WHAT IS REQUIRED -
Please retype the entries that follow exactly as they are, leaving the images behind.

DATA TO EXAMINE -
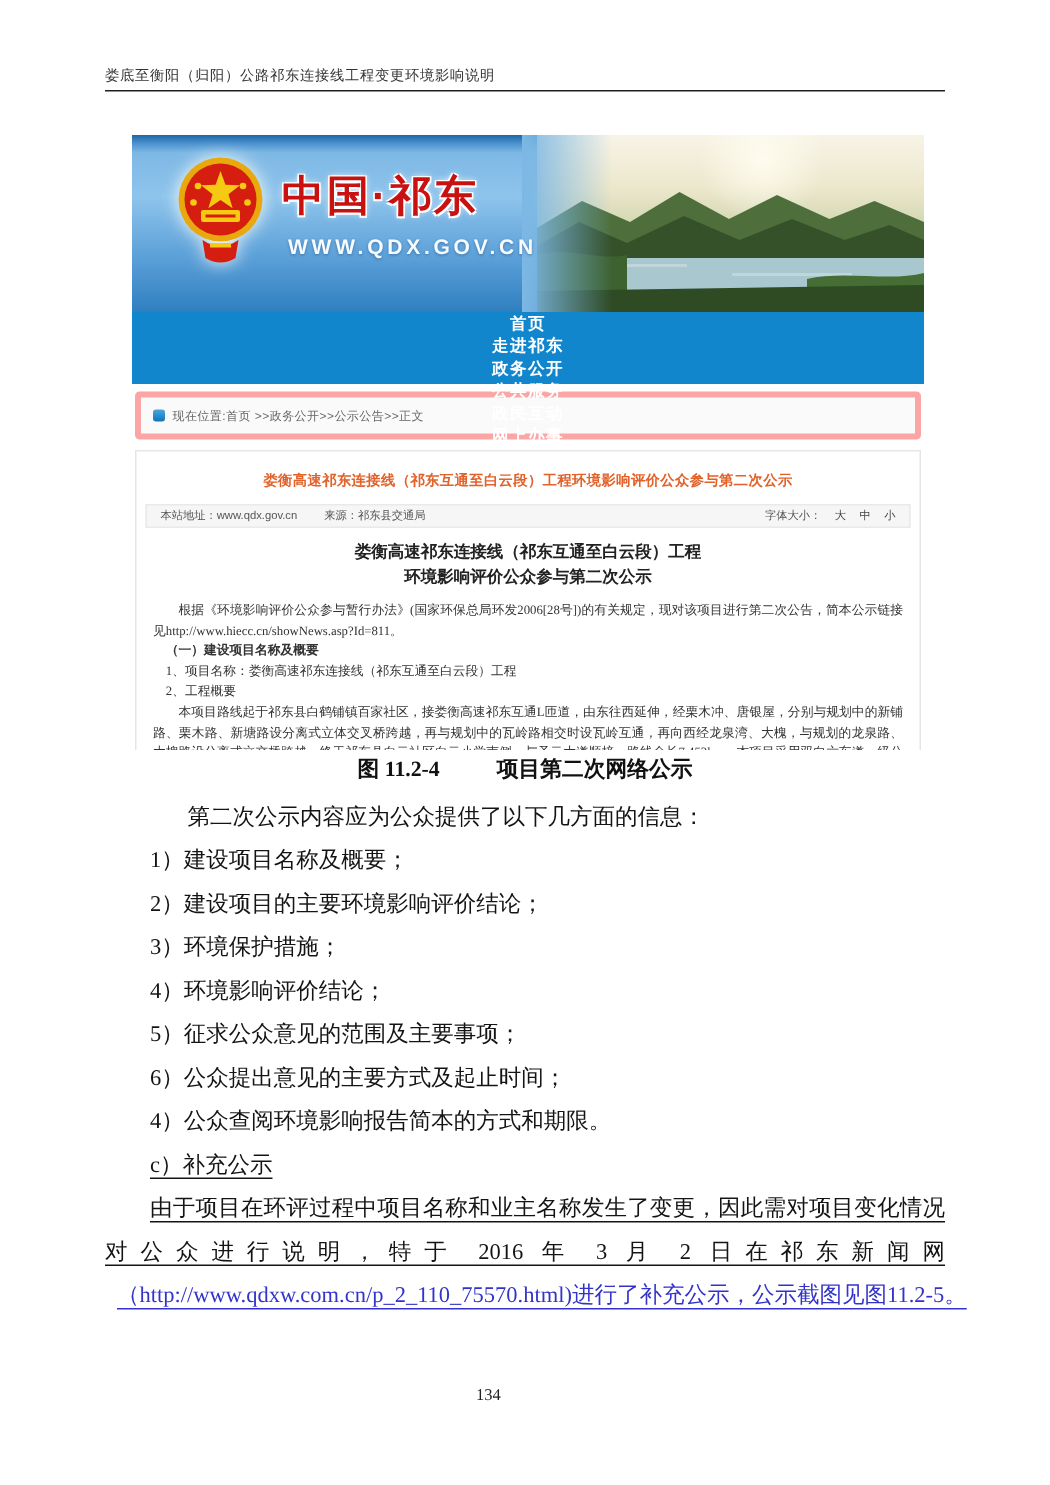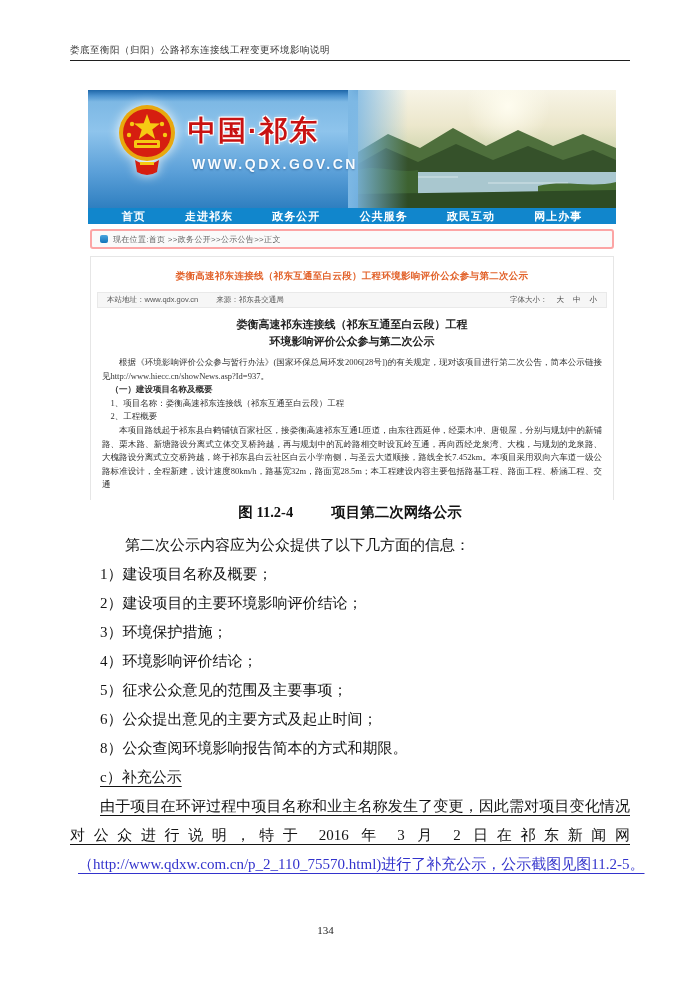--- a/index.html
+++ b/index.html
@@ -49,7 +49,7 @@
 
   
   .nav { display:flex; align-items:center; justify-content:space-around;
-    height:16px; background:#1186cc; padding:0 14px; }
+    height:48px; background:#1186cc; padding:0 14px;flex-direction:column; }
   .nav-item { color:#ffffff; font-size:11px; font-weight:bold; letter-spacing:1px; cursor:default; }
 
   

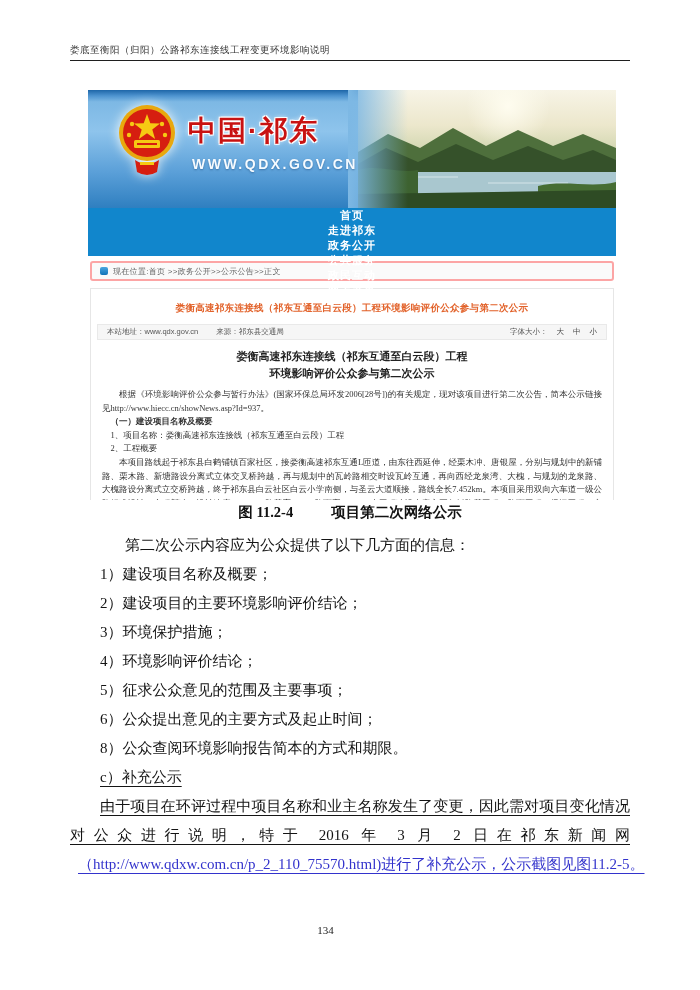--- a/index.html
+++ b/index.html
@@ -53,8 +53,8 @@
   .nav-item { color:#ffffff; font-size:11px; font-weight:bold; letter-spacing:1px; cursor:default; }
 
   
-  .crumb-bar { margin:5px 2px 0; height:20px; display:flex; align-items:center;
-    background:#fafafa; border:2px solid #fca5a5; border-radius:3px; padding:0 8px; }
+  .crumb-bar { margin:5px 2px 0; height:32px; display:flex; align-items:center;
+    background:#fafafa; border:4px solid #fca5a5; border-radius:3px; padding:0 8px; }
   .crumb-icon { width:8px; height:8px; border-radius:2px; margin-right:5px;
     background:linear-gradient(180deg,#4aa6e0,#1173b8); }
   .crumb-text { font-size:8px; color:#666; letter-spacing:.3px; }

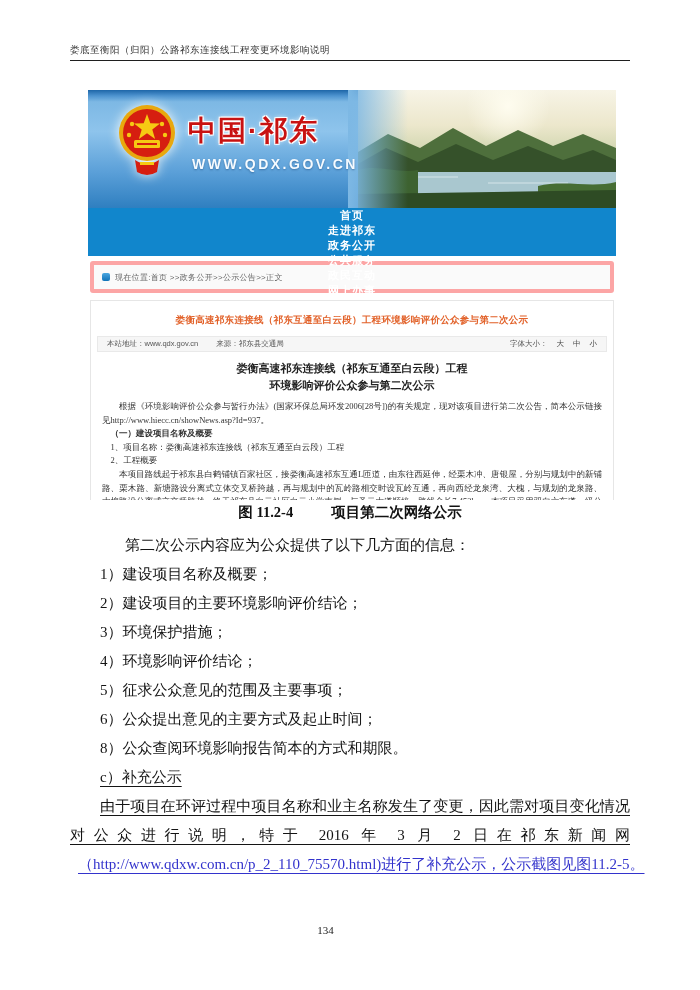--- a/index.html
+++ b/index.html
@@ -183,7 +183,7 @@
         <div class="art-title">娄衡高速祁东连接线（祁东互通至白云段）工程</div>
         <div class="art-title">环境影响评价公众参与第二次公示</div>
         <div class="art-body">
-          <p>根据《环境影响评价公众参与暂行办法》(国家环保总局环发2006[28号])的有关规定，现对该项目进行第二次公告，简本公示链接见http://www.hiecc.cn/showNews.asp?Id=937。</p>
+          <p>根据《环境影响评价公众参与暂行办法》(国家环保总局环发2006[28号])的有关规定，现对该项目进行第二次公告，简本公示链接见http://www.hiecc.cn/showNews.asp?Id=811。</p>
           <p class="h">（一）建设项目名称及概要</p>
           <p class="li">1、项目名称：娄衡高速祁东连接线（祁东互通至白云段）工程</p>
           <p class="li">2、工程概要</p>

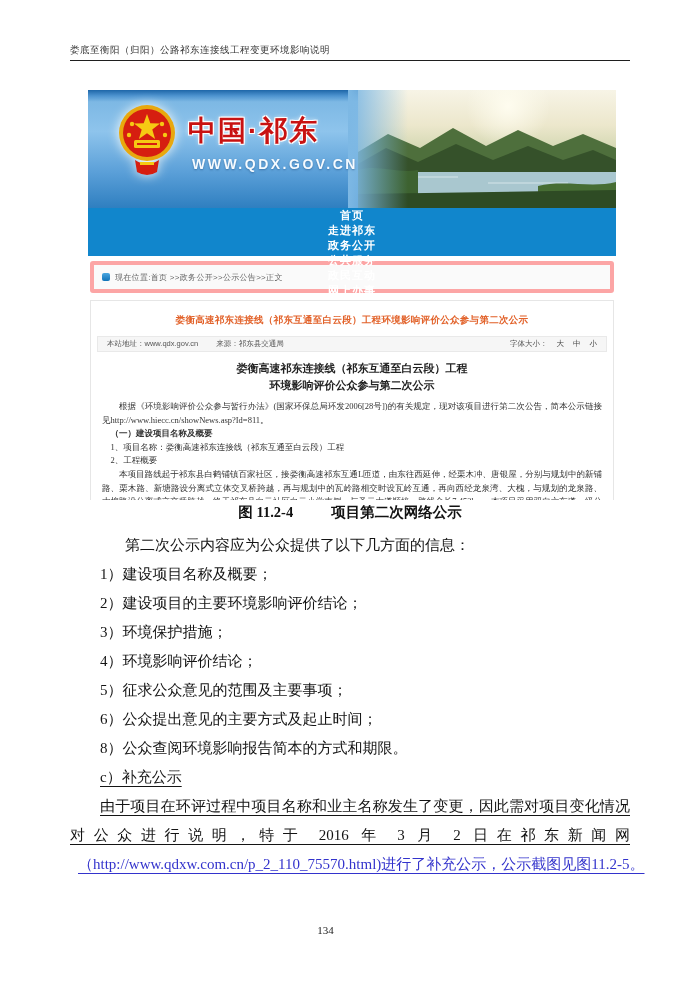--- a/index.html
+++ b/index.html
@@ -205,7 +205,7 @@
     <div class="line indent-md">4）环境影响评价结论；</div>
     <div class="line indent-md">5）征求公众意见的范围及主要事项；</div>
     <div class="line indent-md">6）公众提出意见的主要方式及起止时间；</div>
-    <div class="line indent-md">8）公众查阅环境影响报告简本的方式和期限。</div>
+    <div class="line indent-md">4）公众查阅环境影响报告简本的方式和期限。</div>
     <div class="line indent-md u">c）补充公示</div>
     <div class="line indent-md u stretch">由于项目在环评过程中项目名称和业主名称发生了变更，因此需对项目变化情况</div>
     <div class="line u stretch">对公众进行说明，特于 2016 年 3 月 2 日在祁东新闻网</div>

EXERCISE SOLUTION -
--- a/index.html
+++ b/index.html
@@ -49,7 +49,7 @@
 
   
   .nav { display:flex; align-items:center; justify-content:space-around;
-    height:16px; background:#1186cc; padding:0 14px; }
+    height:48px; background:#1186cc; padding:0 14px;flex-direction:column; }
   .nav-item { color:#ffffff; font-size:11px; font-weight:bold; letter-spacing:1px; cursor:default; }
 
   

--- a/index.html
+++ b/index.html
@@ -53,8 +53,8 @@
   .nav-item { color:#ffffff; font-size:11px; font-weight:bold; letter-spacing:1px; cursor:default; }
 
   
-  .crumb-bar { margin:5px 2px 0; height:20px; display:flex; align-items:center;
-    background:#fafafa; border:2px solid #fca5a5; border-radius:3px; padding:0 8px; }
+  .crumb-bar { margin:5px 2px 0; height:32px; display:flex; align-items:center;
+    background:#fafafa; border:4px solid #fca5a5; border-radius:3px; padding:0 8px; }
   .crumb-icon { width:8px; height:8px; border-radius:2px; margin-right:5px;
     background:linear-gradient(180deg,#4aa6e0,#1173b8); }
   .crumb-text { font-size:8px; color:#666; letter-spacing:.3px; }

--- a/index.html
+++ b/index.html
@@ -183,7 +183,7 @@
         <div class="art-title">娄衡高速祁东连接线（祁东互通至白云段）工程</div>
         <div class="art-title">环境影响评价公众参与第二次公示</div>
         <div class="art-body">
-          <p>根据《环境影响评价公众参与暂行办法》(国家环保总局环发2006[28号])的有关规定，现对该项目进行第二次公告，简本公示链接见http://www.hiecc.cn/showNews.asp?Id=937。</p>
+          <p>根据《环境影响评价公众参与暂行办法》(国家环保总局环发2006[28号])的有关规定，现对该项目进行第二次公告，简本公示链接见http://www.hiecc.cn/showNews.asp?Id=811。</p>
           <p class="h">（一）建设项目名称及概要</p>
           <p class="li">1、项目名称：娄衡高速祁东连接线（祁东互通至白云段）工程</p>
           <p class="li">2、工程概要</p>

--- a/index.html
+++ b/index.html
@@ -205,7 +205,7 @@
     <div class="line indent-md">4）环境影响评价结论；</div>
     <div class="line indent-md">5）征求公众意见的范围及主要事项；</div>
     <div class="line indent-md">6）公众提出意见的主要方式及起止时间；</div>
-    <div class="line indent-md">8）公众查阅环境影响报告简本的方式和期限。</div>
+    <div class="line indent-md">4）公众查阅环境影响报告简本的方式和期限。</div>
     <div class="line indent-md u">c）补充公示</div>
     <div class="line indent-md u stretch">由于项目在环评过程中项目名称和业主名称发生了变更，因此需对项目变化情况</div>
     <div class="line u stretch">对公众进行说明，特于 2016 年 3 月 2 日在祁东新闻网</div>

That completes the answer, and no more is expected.